* Materials provided:
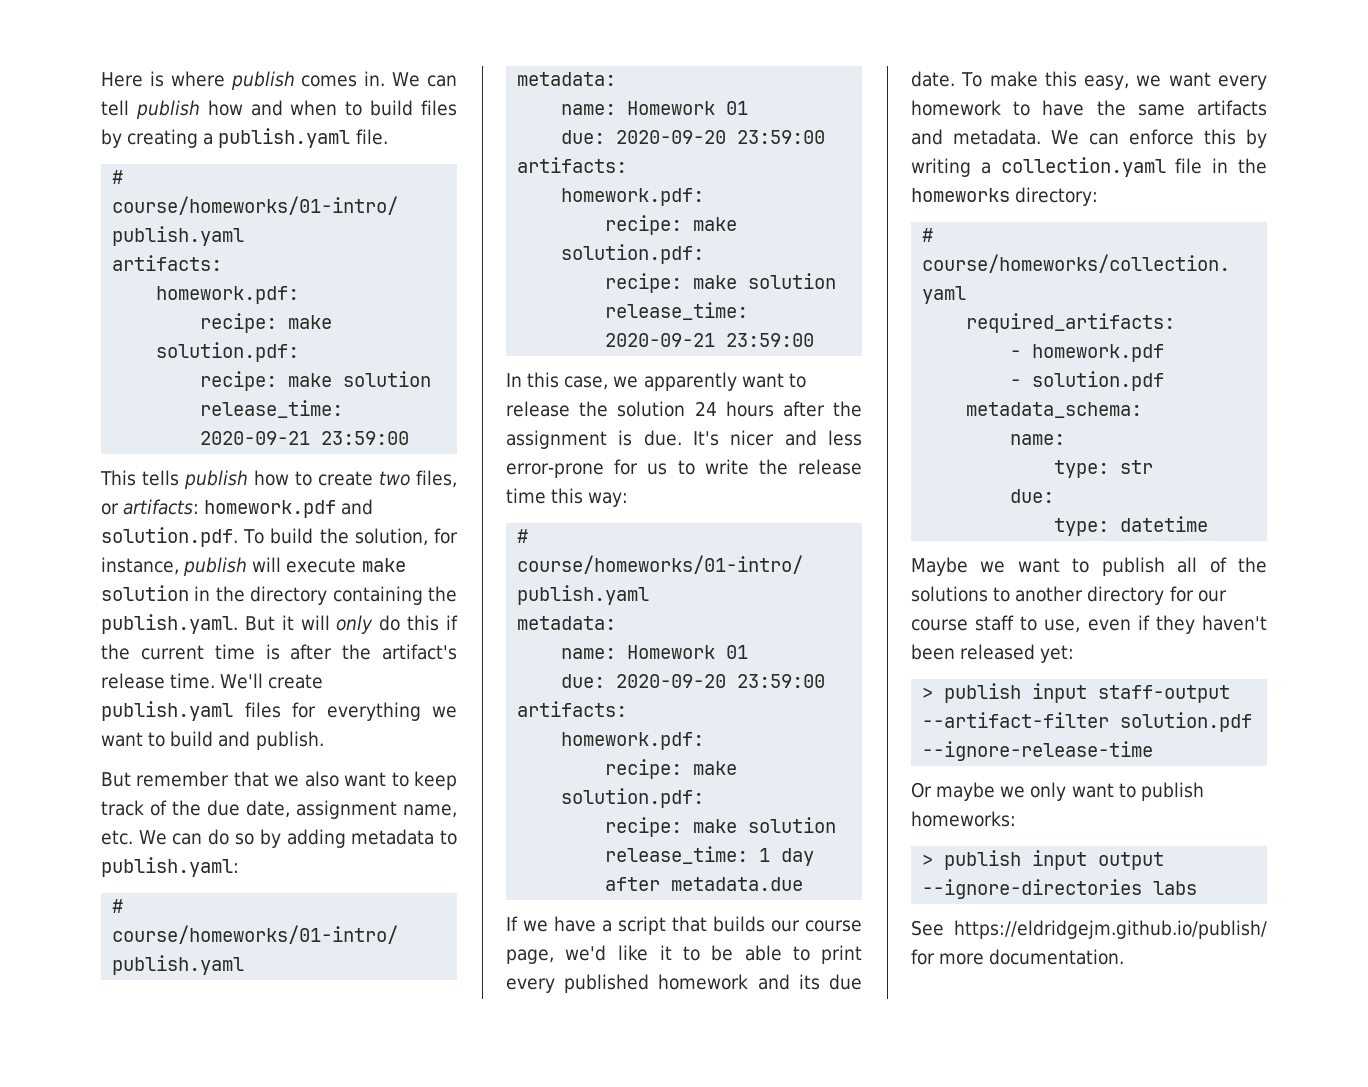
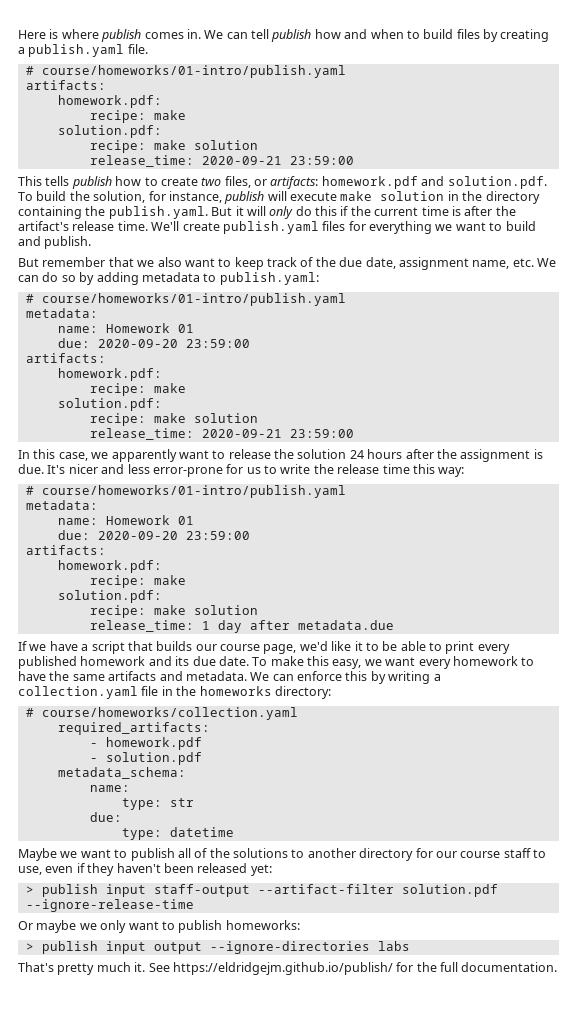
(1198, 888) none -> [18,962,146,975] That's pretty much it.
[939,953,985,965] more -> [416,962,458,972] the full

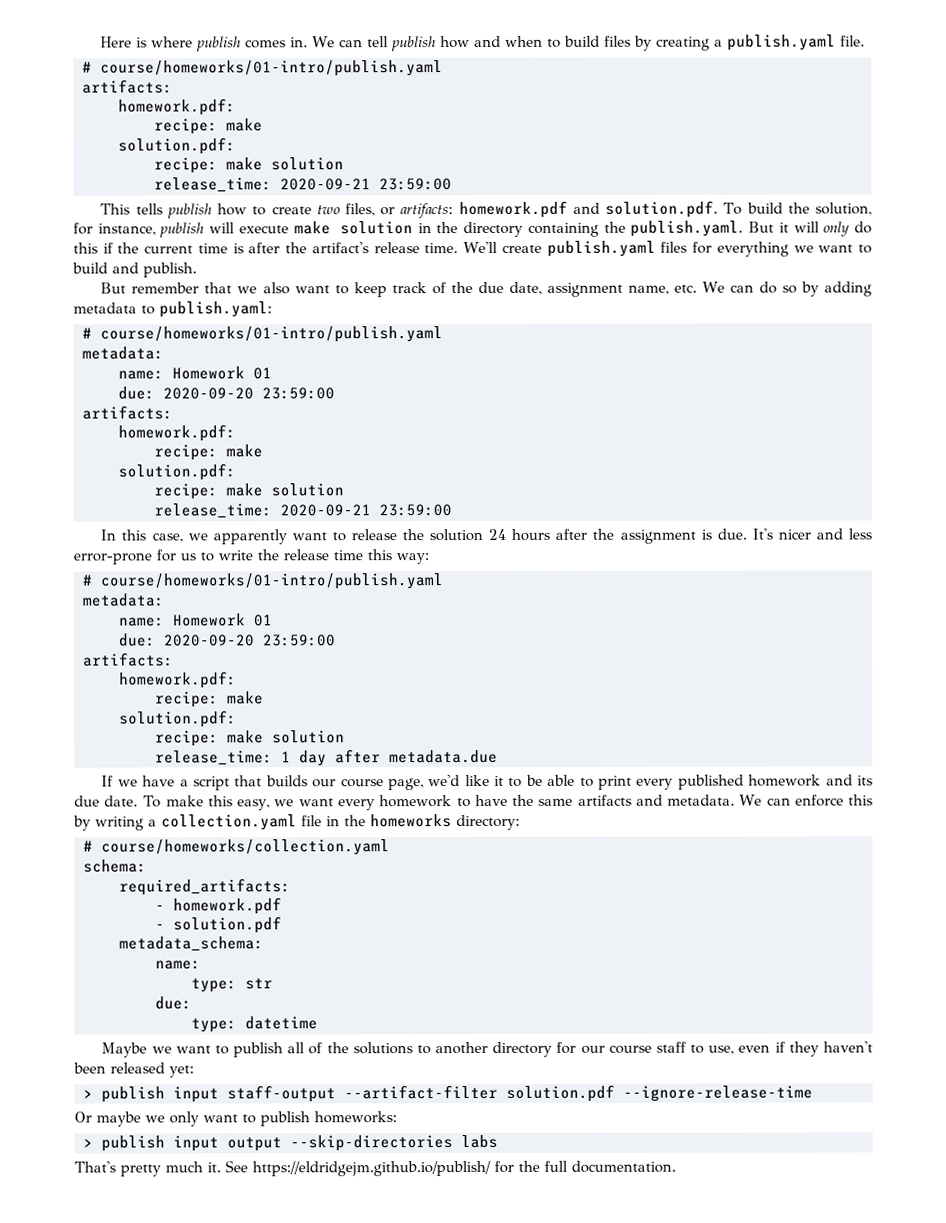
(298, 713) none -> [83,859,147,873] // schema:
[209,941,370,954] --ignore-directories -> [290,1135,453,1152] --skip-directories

...

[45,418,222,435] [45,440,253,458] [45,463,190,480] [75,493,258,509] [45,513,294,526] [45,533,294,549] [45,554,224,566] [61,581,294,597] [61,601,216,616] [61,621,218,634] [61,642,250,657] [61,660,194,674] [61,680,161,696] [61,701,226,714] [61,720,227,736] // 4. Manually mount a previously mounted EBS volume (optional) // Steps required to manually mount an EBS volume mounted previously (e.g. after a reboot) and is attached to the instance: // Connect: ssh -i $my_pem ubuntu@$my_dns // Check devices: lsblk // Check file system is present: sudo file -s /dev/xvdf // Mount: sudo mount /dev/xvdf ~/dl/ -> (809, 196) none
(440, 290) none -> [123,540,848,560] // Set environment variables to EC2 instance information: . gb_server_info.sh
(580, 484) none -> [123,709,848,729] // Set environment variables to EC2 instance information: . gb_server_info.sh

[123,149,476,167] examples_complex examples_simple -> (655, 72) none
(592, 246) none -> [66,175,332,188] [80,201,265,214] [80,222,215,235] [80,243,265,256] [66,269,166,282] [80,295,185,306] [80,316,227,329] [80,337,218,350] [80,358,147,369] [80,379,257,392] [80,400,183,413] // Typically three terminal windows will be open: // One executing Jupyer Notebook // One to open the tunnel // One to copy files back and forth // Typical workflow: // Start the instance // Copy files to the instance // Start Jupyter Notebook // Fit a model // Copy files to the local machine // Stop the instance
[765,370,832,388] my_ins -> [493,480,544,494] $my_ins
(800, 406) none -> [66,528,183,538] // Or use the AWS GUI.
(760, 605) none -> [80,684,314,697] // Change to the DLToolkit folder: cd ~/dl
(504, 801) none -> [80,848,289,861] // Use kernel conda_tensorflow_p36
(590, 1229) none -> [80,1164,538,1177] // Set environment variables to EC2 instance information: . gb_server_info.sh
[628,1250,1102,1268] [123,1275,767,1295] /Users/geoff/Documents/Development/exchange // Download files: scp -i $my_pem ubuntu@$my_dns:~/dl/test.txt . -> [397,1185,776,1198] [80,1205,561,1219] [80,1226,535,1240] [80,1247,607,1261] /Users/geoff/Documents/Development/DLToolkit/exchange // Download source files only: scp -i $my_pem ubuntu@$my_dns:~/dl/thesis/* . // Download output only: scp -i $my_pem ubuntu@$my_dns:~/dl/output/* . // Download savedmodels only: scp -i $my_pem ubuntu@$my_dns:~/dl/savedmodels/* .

* What to work on:
Answer with the number alone after tallying the lines of the entries above that contain the word "DLToolkit".

* Answer to this task:
2